Instructions for the task:
Repeat exactly, and nothing more, the lines from the one that includes "margin-left: none ->" through the final line of the entries; skip the pictures.

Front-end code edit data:
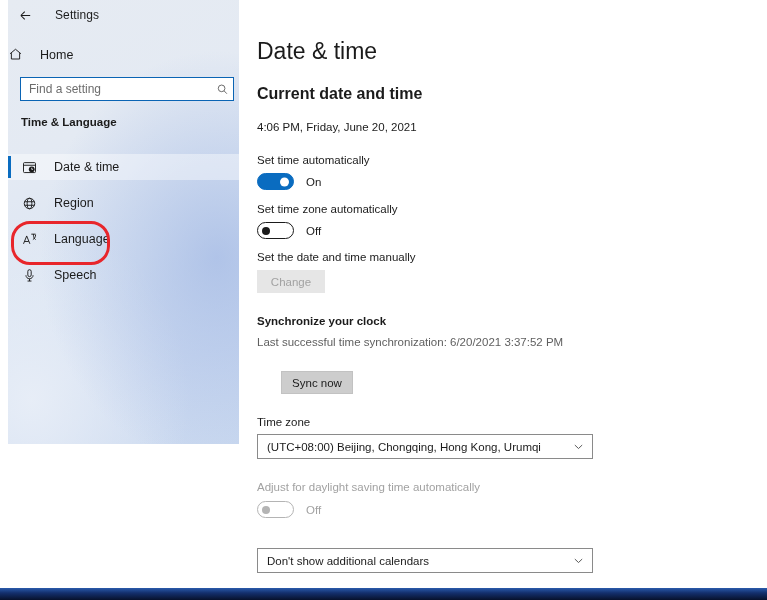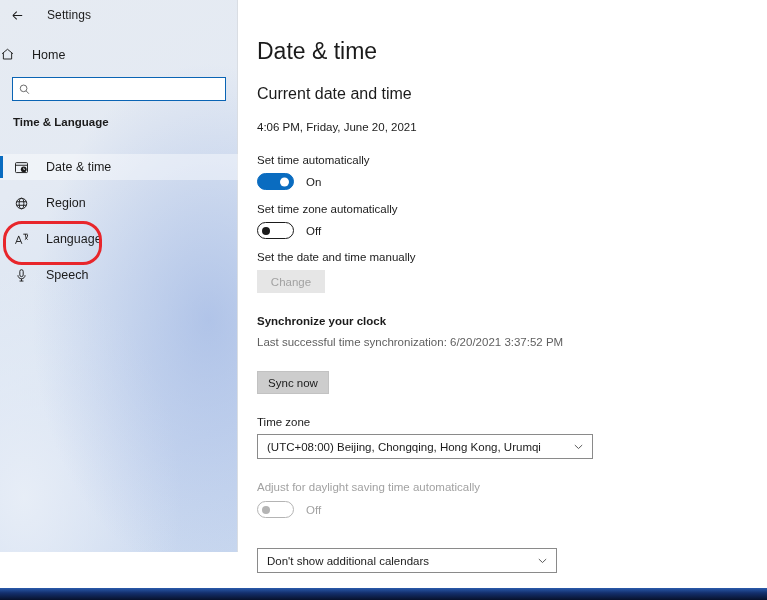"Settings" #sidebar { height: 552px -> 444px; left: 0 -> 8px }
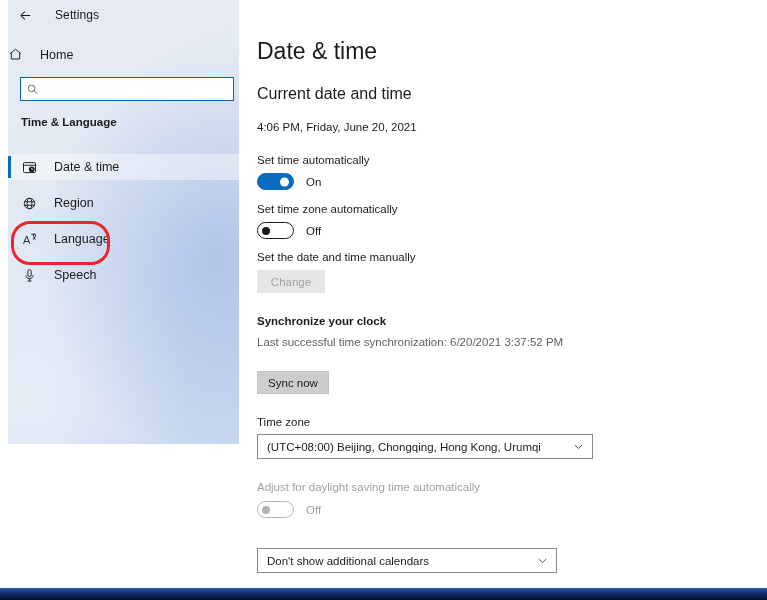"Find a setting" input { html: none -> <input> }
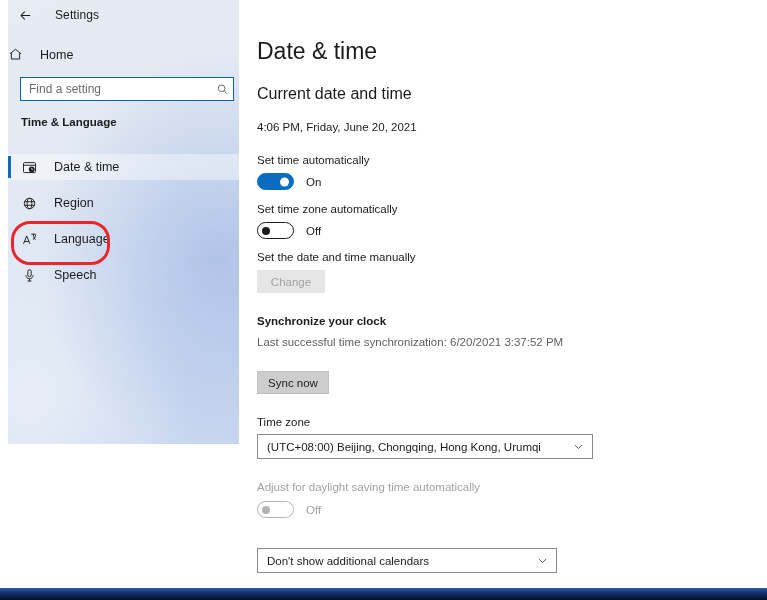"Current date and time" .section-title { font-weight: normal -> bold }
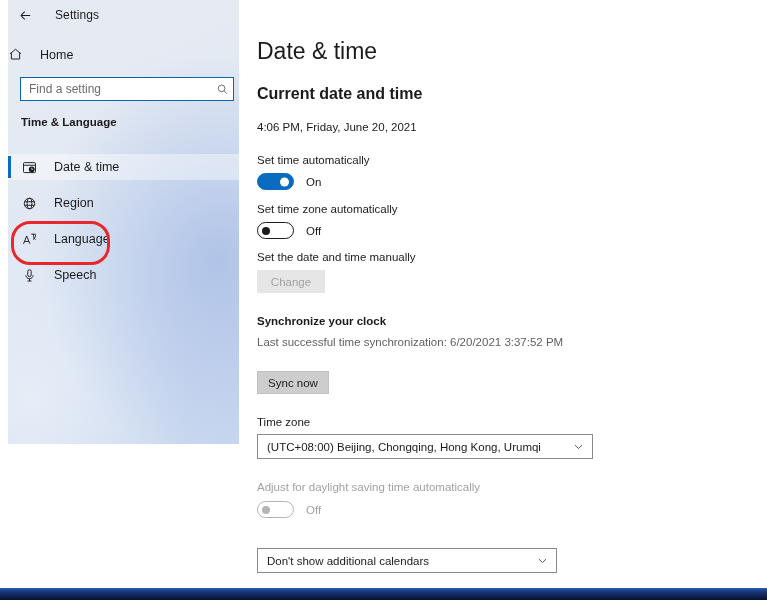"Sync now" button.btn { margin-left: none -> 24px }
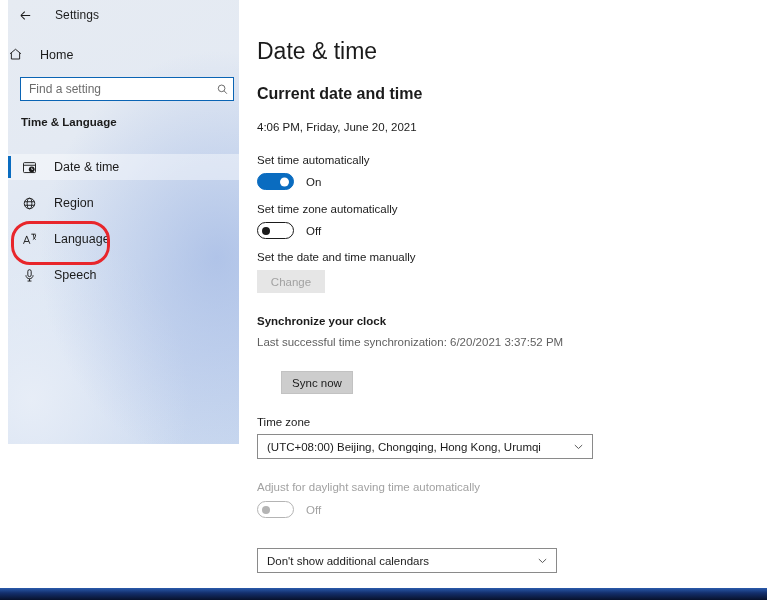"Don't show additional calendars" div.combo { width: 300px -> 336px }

Response:
"Sync now" button.btn { margin-left: none -> 24px }
"Don't show additional calendars" div.combo { width: 300px -> 336px }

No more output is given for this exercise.